# homemade humidifier (test)



## ShOrTbUs (Aug 6, 2012)

put a little bit of bread in a bag with cookies and the cookies will stay soft for weeks. regular white sliced bread you buy at a supermarket is 50% water. when a piece is placed in a bag with cookies. the water in the bread will evaporate, and the cookies will aborb it to keep them soft.

1 small piece of 1 slice of bread will keep a hole large freezer bag of cookies soft for atleast 1 week.

i got to thinking. those of us growing in smaller rooms with really low humidity might benefit from this.

so i'm going to hang a whole loaf in a 3x3 room with a hydrometer and see how long it lasts or if it even works. i will report back the results to see if its cost effective.
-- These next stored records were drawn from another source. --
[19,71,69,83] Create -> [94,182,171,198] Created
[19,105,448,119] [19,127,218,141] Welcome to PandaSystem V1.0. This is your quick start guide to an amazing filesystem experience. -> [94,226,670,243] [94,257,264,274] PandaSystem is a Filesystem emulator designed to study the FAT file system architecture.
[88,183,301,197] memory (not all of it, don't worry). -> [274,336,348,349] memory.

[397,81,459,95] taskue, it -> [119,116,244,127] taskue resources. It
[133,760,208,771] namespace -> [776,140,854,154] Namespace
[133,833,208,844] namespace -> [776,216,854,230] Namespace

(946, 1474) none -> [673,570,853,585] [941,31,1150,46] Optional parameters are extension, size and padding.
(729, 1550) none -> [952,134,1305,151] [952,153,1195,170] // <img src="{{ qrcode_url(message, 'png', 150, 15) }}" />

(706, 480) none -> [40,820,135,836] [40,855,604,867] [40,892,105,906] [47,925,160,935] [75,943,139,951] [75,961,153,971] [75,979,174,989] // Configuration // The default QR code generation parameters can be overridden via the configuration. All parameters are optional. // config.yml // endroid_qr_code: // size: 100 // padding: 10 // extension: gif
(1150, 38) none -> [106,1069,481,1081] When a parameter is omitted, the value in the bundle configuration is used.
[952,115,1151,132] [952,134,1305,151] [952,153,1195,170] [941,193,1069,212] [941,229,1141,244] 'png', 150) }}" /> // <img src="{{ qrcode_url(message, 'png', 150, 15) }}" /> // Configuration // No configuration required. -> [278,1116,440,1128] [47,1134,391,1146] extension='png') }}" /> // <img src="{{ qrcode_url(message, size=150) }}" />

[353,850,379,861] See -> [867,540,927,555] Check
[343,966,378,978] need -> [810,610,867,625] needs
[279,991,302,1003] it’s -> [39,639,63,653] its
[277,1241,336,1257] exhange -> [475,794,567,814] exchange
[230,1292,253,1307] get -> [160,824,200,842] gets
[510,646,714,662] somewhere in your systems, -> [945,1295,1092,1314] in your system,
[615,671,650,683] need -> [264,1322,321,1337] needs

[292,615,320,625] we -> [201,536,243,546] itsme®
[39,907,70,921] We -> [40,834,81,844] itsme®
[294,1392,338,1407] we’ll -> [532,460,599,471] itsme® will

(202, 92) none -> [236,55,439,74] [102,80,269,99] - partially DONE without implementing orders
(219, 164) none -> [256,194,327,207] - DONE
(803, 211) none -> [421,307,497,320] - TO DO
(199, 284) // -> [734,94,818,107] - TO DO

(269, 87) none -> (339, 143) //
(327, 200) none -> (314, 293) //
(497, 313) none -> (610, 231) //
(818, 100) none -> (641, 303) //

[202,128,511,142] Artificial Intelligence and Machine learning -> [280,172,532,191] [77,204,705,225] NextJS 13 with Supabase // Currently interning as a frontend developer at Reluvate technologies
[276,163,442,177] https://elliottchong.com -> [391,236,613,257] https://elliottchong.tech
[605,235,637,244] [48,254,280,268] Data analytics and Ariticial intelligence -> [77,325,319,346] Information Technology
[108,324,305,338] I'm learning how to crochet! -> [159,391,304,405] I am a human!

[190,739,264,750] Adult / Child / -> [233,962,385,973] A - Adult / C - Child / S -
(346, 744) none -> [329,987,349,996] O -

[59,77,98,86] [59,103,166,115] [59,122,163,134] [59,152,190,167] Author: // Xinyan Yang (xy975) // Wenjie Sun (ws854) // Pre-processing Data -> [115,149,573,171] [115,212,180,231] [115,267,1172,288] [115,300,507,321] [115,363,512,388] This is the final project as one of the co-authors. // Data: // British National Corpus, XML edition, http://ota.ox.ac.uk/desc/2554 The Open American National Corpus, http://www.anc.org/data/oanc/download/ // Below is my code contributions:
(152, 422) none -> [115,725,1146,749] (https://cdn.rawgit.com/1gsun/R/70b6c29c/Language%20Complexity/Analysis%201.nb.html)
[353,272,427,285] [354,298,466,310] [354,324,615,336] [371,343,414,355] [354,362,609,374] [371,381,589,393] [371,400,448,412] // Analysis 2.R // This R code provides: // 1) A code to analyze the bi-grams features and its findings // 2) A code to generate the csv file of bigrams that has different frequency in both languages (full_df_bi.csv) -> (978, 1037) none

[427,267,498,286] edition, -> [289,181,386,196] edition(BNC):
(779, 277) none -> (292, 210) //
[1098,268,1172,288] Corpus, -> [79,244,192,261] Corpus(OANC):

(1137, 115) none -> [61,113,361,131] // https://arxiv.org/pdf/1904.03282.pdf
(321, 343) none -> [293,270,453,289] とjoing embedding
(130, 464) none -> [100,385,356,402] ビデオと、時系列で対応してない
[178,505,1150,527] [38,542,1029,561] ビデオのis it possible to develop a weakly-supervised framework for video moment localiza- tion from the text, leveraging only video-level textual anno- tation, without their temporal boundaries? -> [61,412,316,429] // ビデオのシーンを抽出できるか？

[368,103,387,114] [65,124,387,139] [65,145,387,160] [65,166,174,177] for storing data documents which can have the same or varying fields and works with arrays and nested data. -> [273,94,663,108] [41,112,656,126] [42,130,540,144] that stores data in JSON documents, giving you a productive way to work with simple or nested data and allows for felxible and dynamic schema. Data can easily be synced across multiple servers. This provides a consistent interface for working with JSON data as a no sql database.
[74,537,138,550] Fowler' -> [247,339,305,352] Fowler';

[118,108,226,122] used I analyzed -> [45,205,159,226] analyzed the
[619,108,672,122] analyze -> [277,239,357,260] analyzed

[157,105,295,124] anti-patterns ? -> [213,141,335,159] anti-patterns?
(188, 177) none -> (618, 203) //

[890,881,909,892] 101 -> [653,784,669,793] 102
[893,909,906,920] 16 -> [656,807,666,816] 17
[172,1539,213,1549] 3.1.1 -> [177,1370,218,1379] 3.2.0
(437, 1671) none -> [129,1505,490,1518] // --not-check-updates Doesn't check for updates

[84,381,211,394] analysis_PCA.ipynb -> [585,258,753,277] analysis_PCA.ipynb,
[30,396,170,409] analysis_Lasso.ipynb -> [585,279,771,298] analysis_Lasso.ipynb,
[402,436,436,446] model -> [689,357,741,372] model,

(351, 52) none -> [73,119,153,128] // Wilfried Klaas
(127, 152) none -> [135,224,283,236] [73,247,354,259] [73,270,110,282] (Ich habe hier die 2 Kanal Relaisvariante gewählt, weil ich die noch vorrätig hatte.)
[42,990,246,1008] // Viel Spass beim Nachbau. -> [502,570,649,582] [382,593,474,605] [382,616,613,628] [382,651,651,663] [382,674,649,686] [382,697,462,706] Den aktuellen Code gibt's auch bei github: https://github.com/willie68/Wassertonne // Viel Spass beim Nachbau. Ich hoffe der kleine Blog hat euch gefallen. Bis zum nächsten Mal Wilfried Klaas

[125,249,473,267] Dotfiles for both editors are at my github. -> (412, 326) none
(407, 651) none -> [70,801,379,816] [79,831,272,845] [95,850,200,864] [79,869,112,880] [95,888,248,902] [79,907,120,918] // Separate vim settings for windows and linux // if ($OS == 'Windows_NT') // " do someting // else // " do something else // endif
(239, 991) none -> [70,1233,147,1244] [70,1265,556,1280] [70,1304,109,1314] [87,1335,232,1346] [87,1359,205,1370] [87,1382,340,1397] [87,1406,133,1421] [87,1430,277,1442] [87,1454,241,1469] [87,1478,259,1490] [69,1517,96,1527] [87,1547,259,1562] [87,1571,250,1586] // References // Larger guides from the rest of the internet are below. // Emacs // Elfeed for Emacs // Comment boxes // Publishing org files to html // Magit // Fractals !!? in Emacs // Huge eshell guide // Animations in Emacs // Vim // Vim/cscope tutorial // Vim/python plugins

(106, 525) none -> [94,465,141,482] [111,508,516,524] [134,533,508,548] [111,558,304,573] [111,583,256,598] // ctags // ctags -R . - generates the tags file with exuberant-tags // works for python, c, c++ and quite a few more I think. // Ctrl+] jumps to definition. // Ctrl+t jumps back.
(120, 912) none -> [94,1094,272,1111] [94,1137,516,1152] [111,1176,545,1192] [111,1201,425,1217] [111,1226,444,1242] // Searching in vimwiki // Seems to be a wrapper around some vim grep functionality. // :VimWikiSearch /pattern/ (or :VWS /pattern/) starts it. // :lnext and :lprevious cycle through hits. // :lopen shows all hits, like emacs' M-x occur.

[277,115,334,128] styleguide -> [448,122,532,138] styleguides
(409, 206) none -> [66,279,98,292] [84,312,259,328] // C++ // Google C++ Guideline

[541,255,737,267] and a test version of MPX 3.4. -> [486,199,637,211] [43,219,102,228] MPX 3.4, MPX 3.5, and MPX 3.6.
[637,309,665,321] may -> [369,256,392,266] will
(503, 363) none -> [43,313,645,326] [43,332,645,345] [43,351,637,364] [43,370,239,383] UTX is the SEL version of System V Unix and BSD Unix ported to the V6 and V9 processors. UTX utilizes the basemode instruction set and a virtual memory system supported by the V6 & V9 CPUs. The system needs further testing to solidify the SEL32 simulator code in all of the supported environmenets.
might be a solution for people on a budget.


----------



## BackWoodsDrifter (Aug 6, 2012)

Might also be introducin mold spores to yur room as well pilgrem and ifin not well I guess yual got emergancy fixens for those after smoke snack attacks 

Good luck with yur experimentin pilgrem.

BWD


----------



## The Hemp Goddess (Aug 6, 2012)

I, too am battling low humidity.  While I love DIY ideas, I'm not sure that this is one that will work.  Even if a loaf of bread is 50% water, a 1 lb loaf will only have 8 ozs of moisture.  A grow room is not a sealed bag of cookies--it is a space with an incredible heat source and a breeze blowing all the time.  Look at it this way--I use wet (fresh) bud to rehydrate bud that gets too dry.  It is about the same with the bread as with the bud in that it only takes a very small amount to rehydrate.  I can put a small nug about the size of a quarter into a gallon mason jar and everything is nice and hydrated again.  It only works because the cookies and the gal jar with the dry nugs are sealed.  I am guessing that a loaf of bread will dry out completely in a matter of hours.  I really think that you would be just as well off or maybe better using sponges or standing water.  

Even in my 2 x 4 space, 4 vegging plants in 3 gal pots under 400W of HPS (have the 600 turned down because of heat and humidity) are sucking up almost a gal of water a day.  They are watered with about 1/2 to 3/4 gal til run off and another quart or so is put into the overflow trays.  Rarely do I have standing water 12 hours later.  I worry about bugs just with standing water around, but would worry more if I had food stuffs in my grow space.


----------



## dman1234 (Aug 6, 2012)

Just wondering? I veg in 18-24% humidity without issue, is low humidity causing you guys issues?


----------



## BackWoodsDrifter (Aug 6, 2012)

Its just my ways but I run 50-60 in my room constant from veg to finish never had problem I do try and run at 50% is were I aim to be but it does spike to 60 time and gain. Good luck yur grows pilgrems

BWD


----------



## The Hemp Goddess (Aug 6, 2012)

Mine is getting down to 10% sometimes and that together with heat is an issue for me.  I would be thrilled with 24% right now....


----------



## BackWoodsDrifter (Aug 6, 2012)

10% be mighty dry I reckon thats fur sure. How have yual been doin tryin to bring it up THG i knows yual been askin in other threads. Yual havin any success in raisin it?

BWD


----------



## ShOrTbUs (Aug 7, 2012)

ahh i didn't take into account all the air exchange that happens...ohh well.


----------



## New2theGame (Aug 7, 2012)

mold will thrive


----------



## ShOrTbUs (Aug 7, 2012)

honestly i wasn't too worried about mold, this would have been an application for people who had very low humidity, like thg. the bread will dry out before it ever molds.


----------



## BackWoodsDrifter (Aug 8, 2012)

Probably right but still gots to wonder what else yual be attracten me personaly I leave food on the table in me kitchen and plants on me table in me grow room.

BWD


----------